**ABOUT THIS EXERCISE**
Below is a listing with pictures in it; transcribe exactly the lines from the one that has "text-align: right ->" through the one that has "font-size: 12px ->", and omit those pictures.

**RECORDS FOR THIS EXERCISE**
★ ★ ★

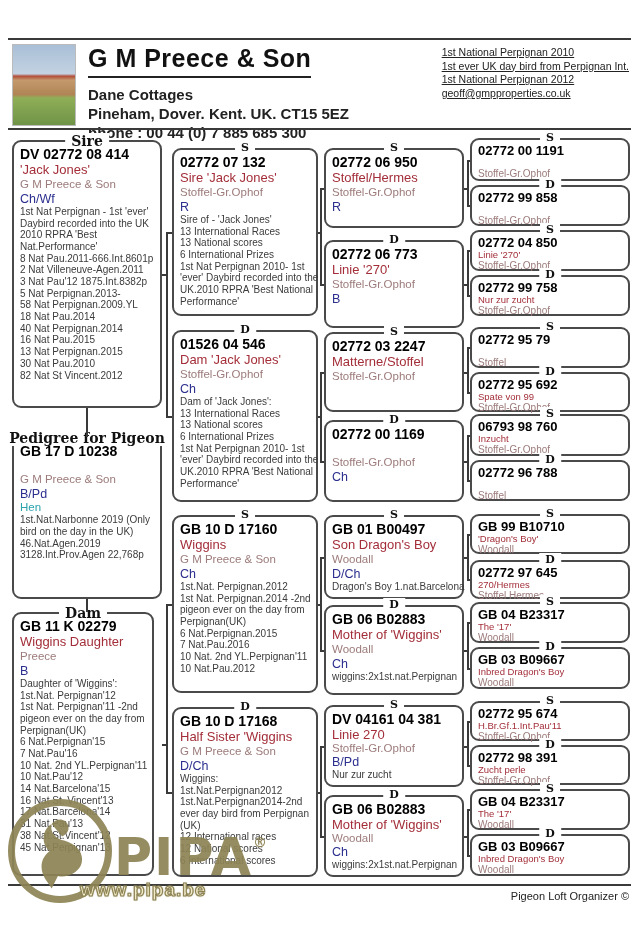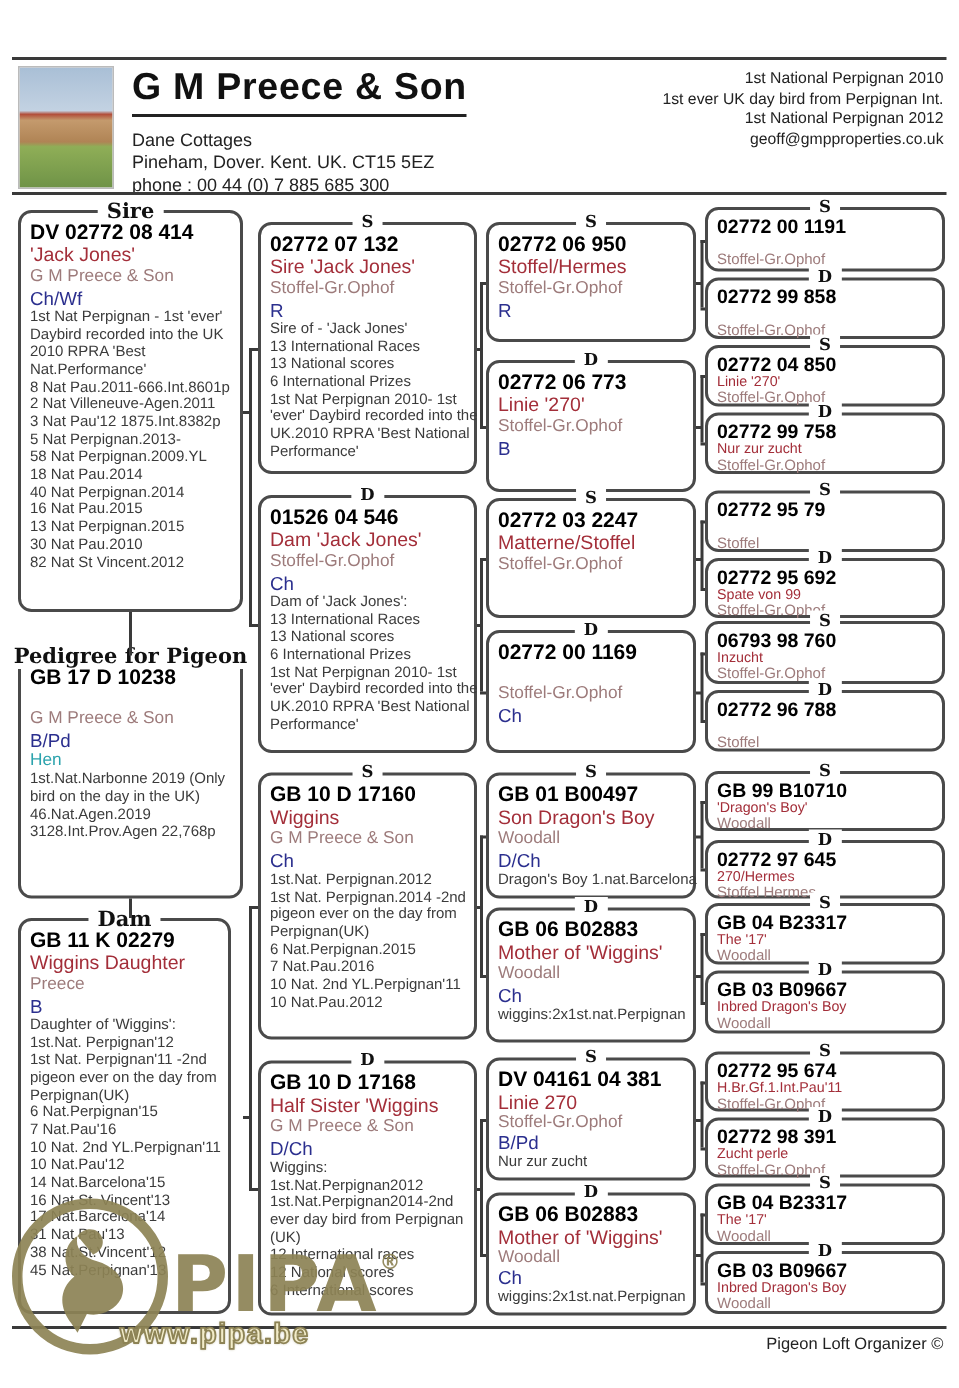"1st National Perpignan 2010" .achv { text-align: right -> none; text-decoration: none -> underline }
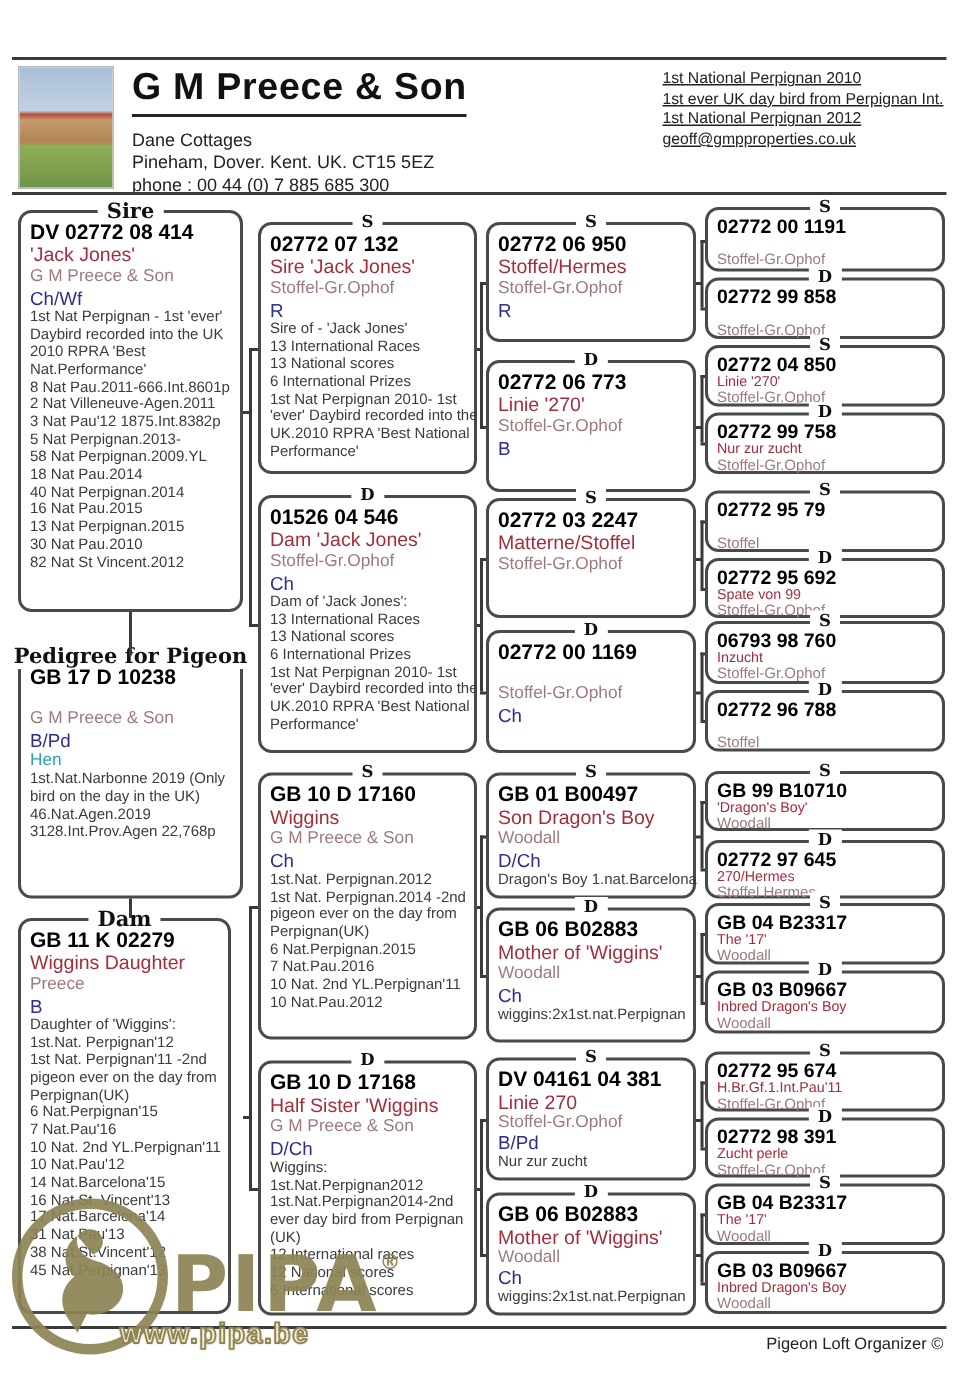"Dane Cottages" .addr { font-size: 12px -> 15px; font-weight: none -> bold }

★ ★ ★

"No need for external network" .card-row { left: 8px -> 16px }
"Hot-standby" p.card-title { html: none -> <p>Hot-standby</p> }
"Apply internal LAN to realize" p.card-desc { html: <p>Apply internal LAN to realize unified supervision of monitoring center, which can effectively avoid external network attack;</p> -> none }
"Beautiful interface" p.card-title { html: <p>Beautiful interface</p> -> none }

★ ★ ★

**ANSWER TO THE EXERCISE**
"1st National Perpignan 2010" .achv { text-align: right -> none; text-decoration: none -> underline }
"Dane Cottages" .addr { font-size: 12px -> 15px; font-weight: none -> bold }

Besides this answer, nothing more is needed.